Horns call. Masts transmit. Satellites fly. This presentation on the (post-)colonial violence of electric telecommunication infrastructures and resistance against them emerged from a transcultural dialogue—evolving around questions of making the silent documents hearable, unveiling violence, and re-telling the history of technology.

In 1911, the first wireless telegraphy connection was established between Windhoek (Namibia), Kamina (Togo), and Nauen (Germany). This development followed a history of violence, as wireless telegraphy was first "tested’ during the war against and genocide of the Herero and Nama people[1]. Innovation and exploitation form cyclical relationships: technical innovations facilitate exploitation, which, in turn, enriches the exploiters, enabling further technical innovations that are subsequently utilised for exploitation. For several thousand years, horns have been used for communicating with the far-away. Maybe the development of technological apparatuses was only possible on the basis of this much older knowledge. Today, the glass fibre cables are running along the same lines as nineteenth-century telegraphy cables, and 10,000 satellites made up of metals and rare earths dug from Sub Saharan mines are spinning above our heads. What does all of this mean for tomorrow’s communications infrastructure?

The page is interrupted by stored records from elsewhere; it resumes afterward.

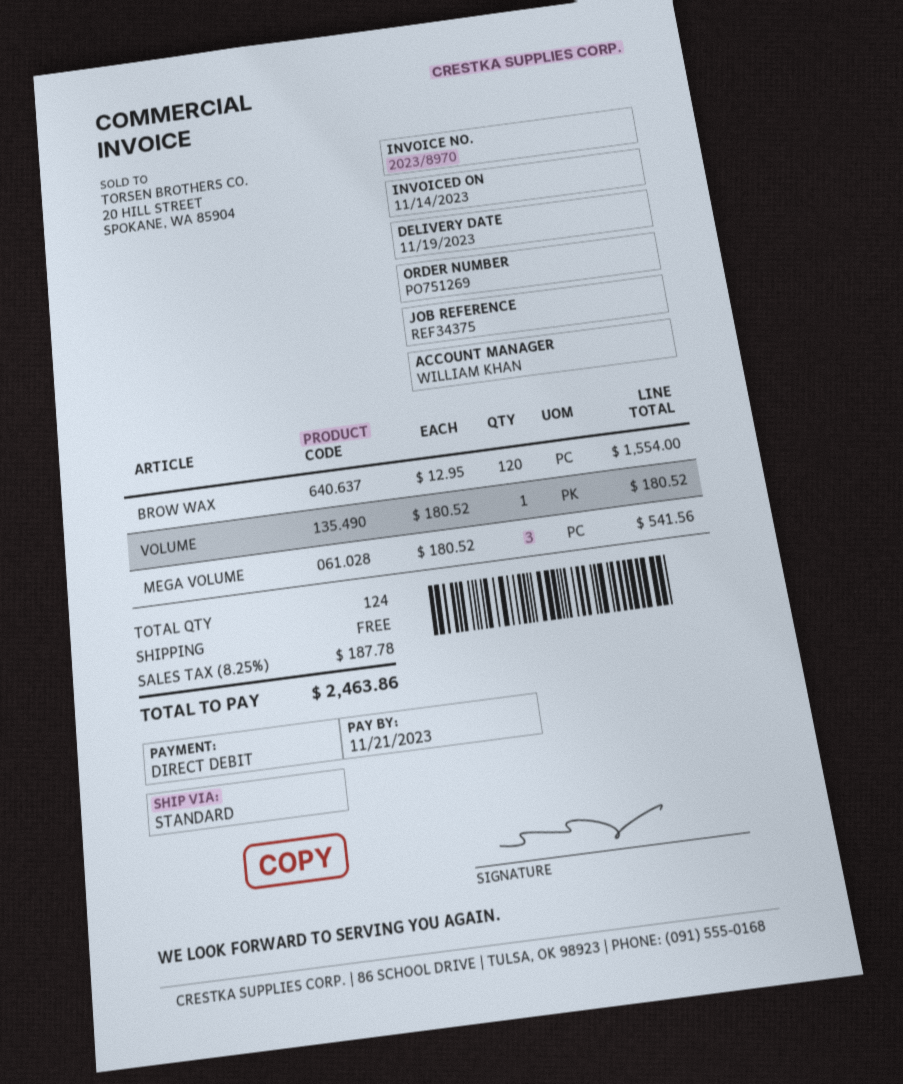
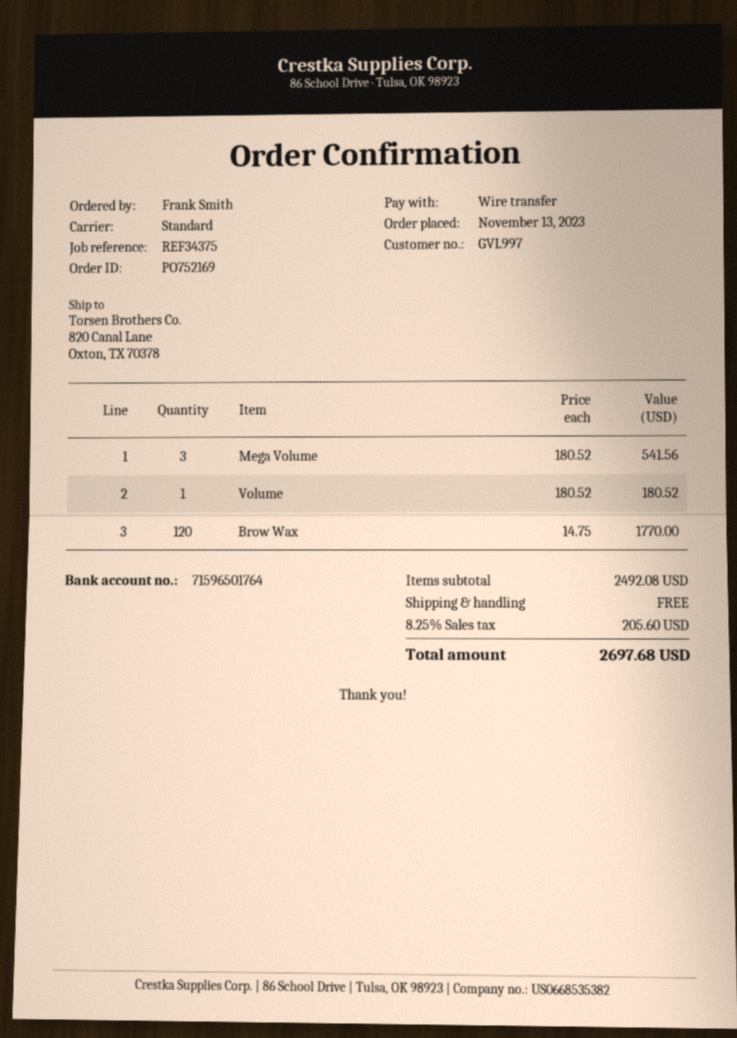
order number: PO751269 -> PO752169
payment method: direct debit -> bank transfer
BROW WAX: 120 x 12.95 = 1554.00 -> 120 x 14.75 = 1770.00
tax: 8.25% = 187.78 -> 8.25% = 205.60
total: 2463.86 -> 2697.68

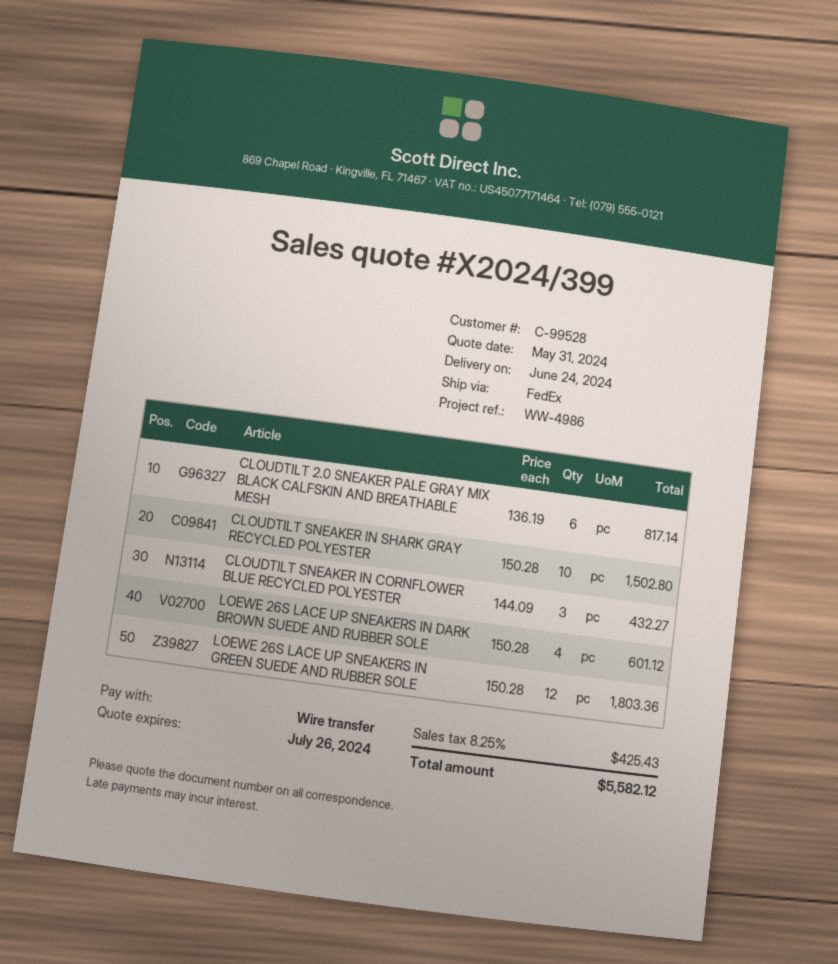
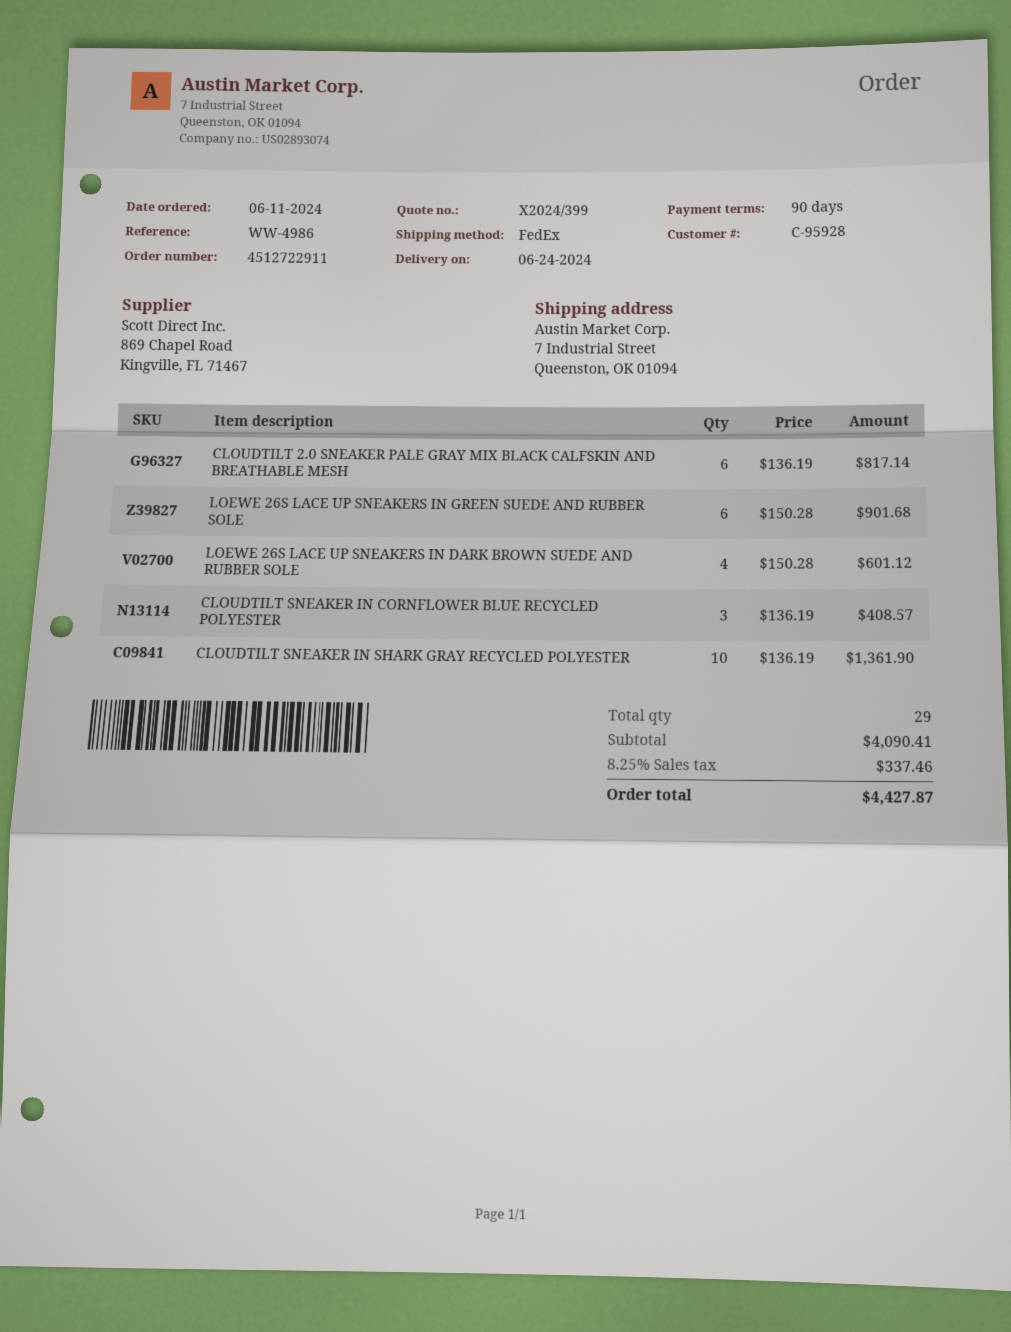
customer number: C-99528 -> C-95928
CLOUDTILT SNEAKER IN SHARK GRAY RECYCLED POLYESTER: 10 x 150.28 = 1502.80 -> 10 x 136.19 = 1361.90
CLOUDTILT SNEAKER IN CORNFLOWER BLUE RECYCLED POLYESTER: 3 x 144.09 = 432.27 -> 3 x 136.19 = 408.57
LOEWE 26S LACE UP SNEAKERS IN GREEN SUEDE AND RUBBER SOLE: 12 x 150.28 = 1803.36 -> 6 x 150.28 = 901.68
tax: 8.25% = 425.43 -> 8.25% = 337.46
total: 5582.12 -> 4427.87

A performative presentation including original sounds and horn music.

 

[1] The war itself was sparked by the Germans constructing a railway line from Tsumeb (in the north of Namibia) to Swakopmund (on the coast), cutting through the grazing lands of the Herero, in order to transport the copper extracted in Tsumeb to Europe. This copper, in turn, was essential for telegraphic cables and electrical infrastructure.